There are two approaches to monism. One is materialism. Materialism is the idea that all things are a part of the physical world. Our thoughts and cognitive processes are simply functions of the physical brain that exists in our heads. Without a working mind, these mental processes simply wouldn’t exist. This approach is very similar to the ideas of physicalism. 

But what if everything existed only in the mental world? That is the idea behind phenomenalism. Phenomenalism (or Subjective Idealism) states that everything, including the body we claim to inhabit, is a result of mental processes.

How Does This Fit Into Psychology?

If you have read many pages on this website, you know that I enjoy talking a lot about how the mind works. When I say “mind,” I mean the mental processes of thinking. The “brain” refers to the physical brain existing inside our heads.

What do behaviorists and social psychologists have to say about the Mind-Body debate? It’s not something that is up for too much debate. Behaviorists and similar experts are primarily concerned with observations, data, and studies. It’s not possible to get data and observe the mind separate from the body. The solution is either to ignore the mind entirely or lump it together with the body.

Why Is This Debate Important?

You might find yourself wondering why philosophers still think about the Mind Body Debate. Why do we care whether our minds and bodies are the same? There are a few reasons. As we do more research about the mind-body connection, we realize that we can treat our mental and physical health in different ways.

Philosophy is fun!

First of all, it is fun to think about. Let’s say your name is Jake. That is the name assigned to the physical body that you inhabit. But are you Jake?

On the one hand, if it’s true that you are Jake, you can’t not be Jake, right? That is something that dualists can agree on. Here’s where things get tricky. It could be possible for Jake to exist without your body existing. (Think of the movie Freaky Friday, or a situation in which you are placed into another body.)

So…it’s possible for “you” to exist without “Jake” existing. You can not be Jake.

That crumbles the statement that I made earlier: “If it’s true that you are Jake, you can’t not be Jake.” But you can not be Jake. In conclusion…you’re not Jake?

What?

If you want to see how philosophy can turn your head upside down, this is a great place to start.

Are we immortal?

When educators begin to explain deductive reasoning and other basic terms in psychology, they often start with a simple truth: all humans are mortal.

But are we?

Depending on the argument that you choose to believe about the mind and the body, your answer could vary. In the physicalist or materialist world, the answer is easy. You’re mortal. When your body expires, the mind expires with it.

If you believe the body and mind to be separate, or you believe that everything stems from the mind, the answer becomes more tricky…

Healthcare

Not all implications of the Mind Body Debate have to do with big topics.
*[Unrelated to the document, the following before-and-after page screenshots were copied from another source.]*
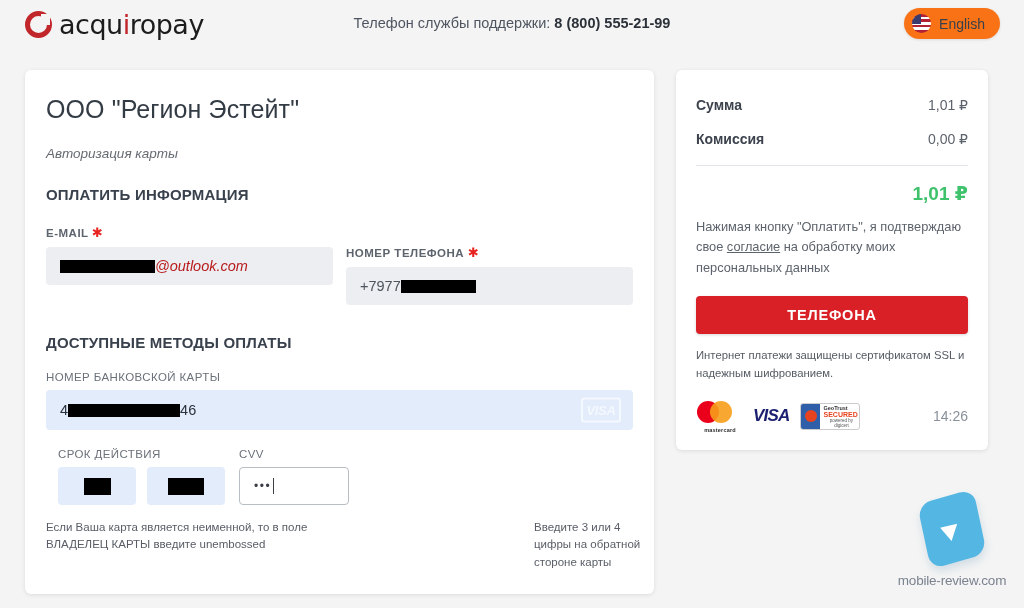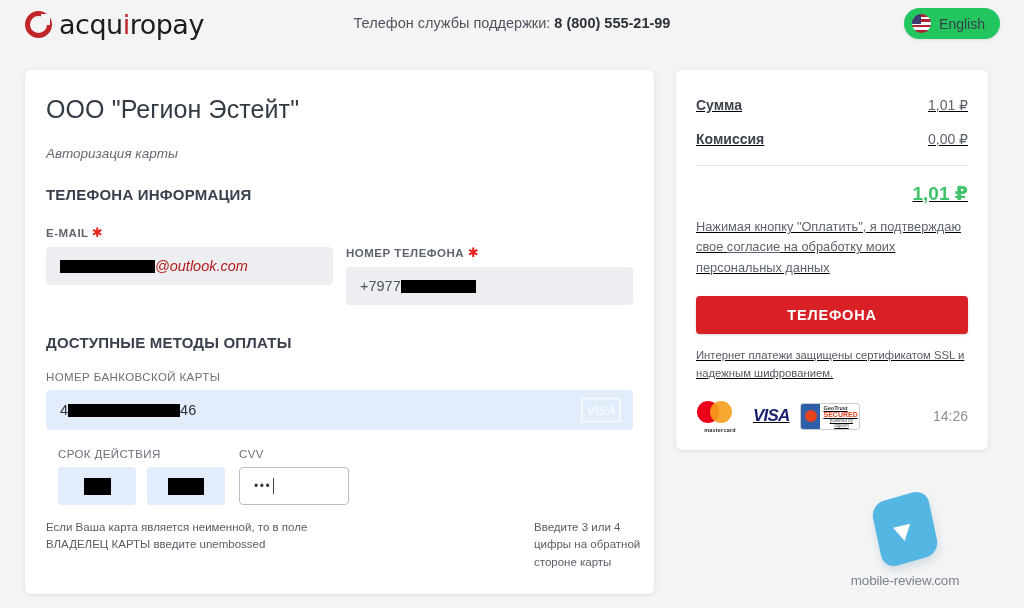"English" .lang-btn { background: #22c55e -> #f97316 }
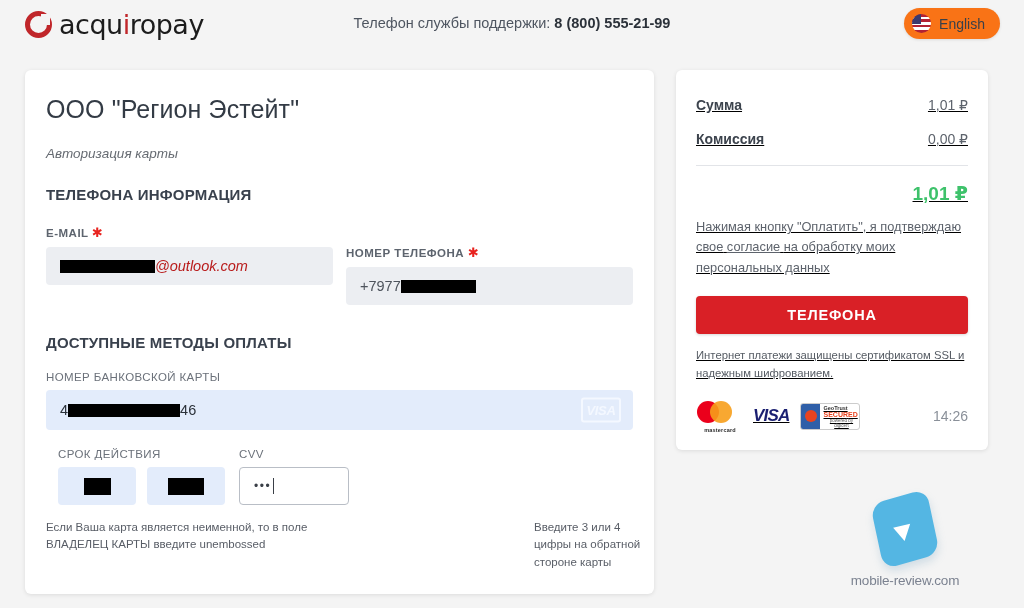"Сумма" .card-right { text-decoration: underline -> none }
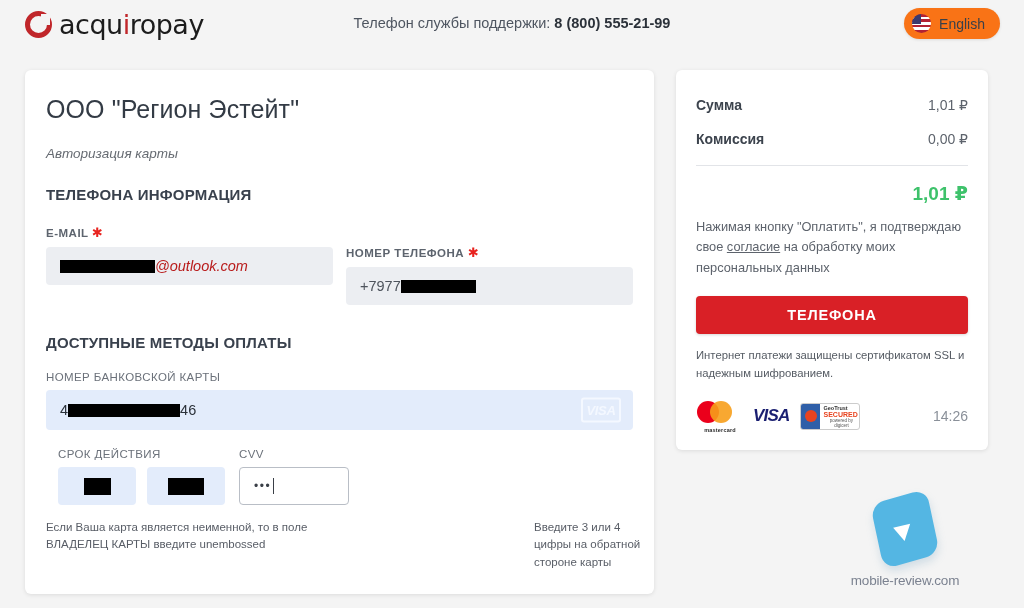"ТЕЛЕФОНА ИНФОРМАЦИЯ" div.sec-head { text: ТЕЛЕФОНА -> ОПЛАТИТЬ }
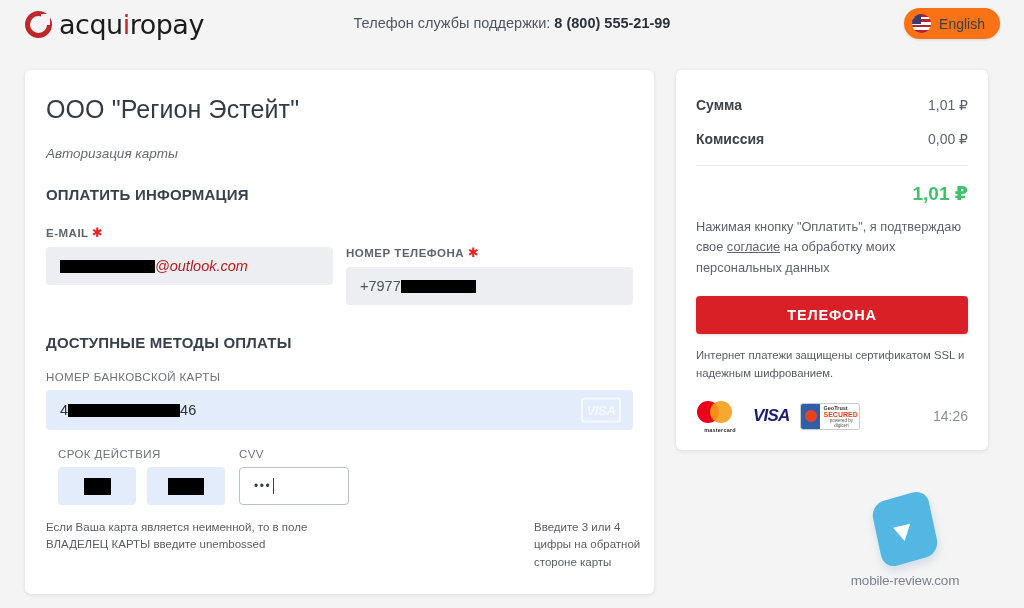"mobile-review.com" .watermark { left: 841px -> 888px }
You can take religion and morality out of the picture and still have a reason for the Mind Body debate. One such reason is in the realm of mental health.

The Western world holds a reductive physicalist view. Western healthcare professionals believe that everything can be traced back to functions of our brain. Hormones, neurotransmitters, and other chemicals can explain it all.

“It” includes mental illnesses or conditions, including depression or PTSD. By assessing and adjusting a person’s brain chemistry, the reductive physicalist approach implies it is possible to treat these conditions.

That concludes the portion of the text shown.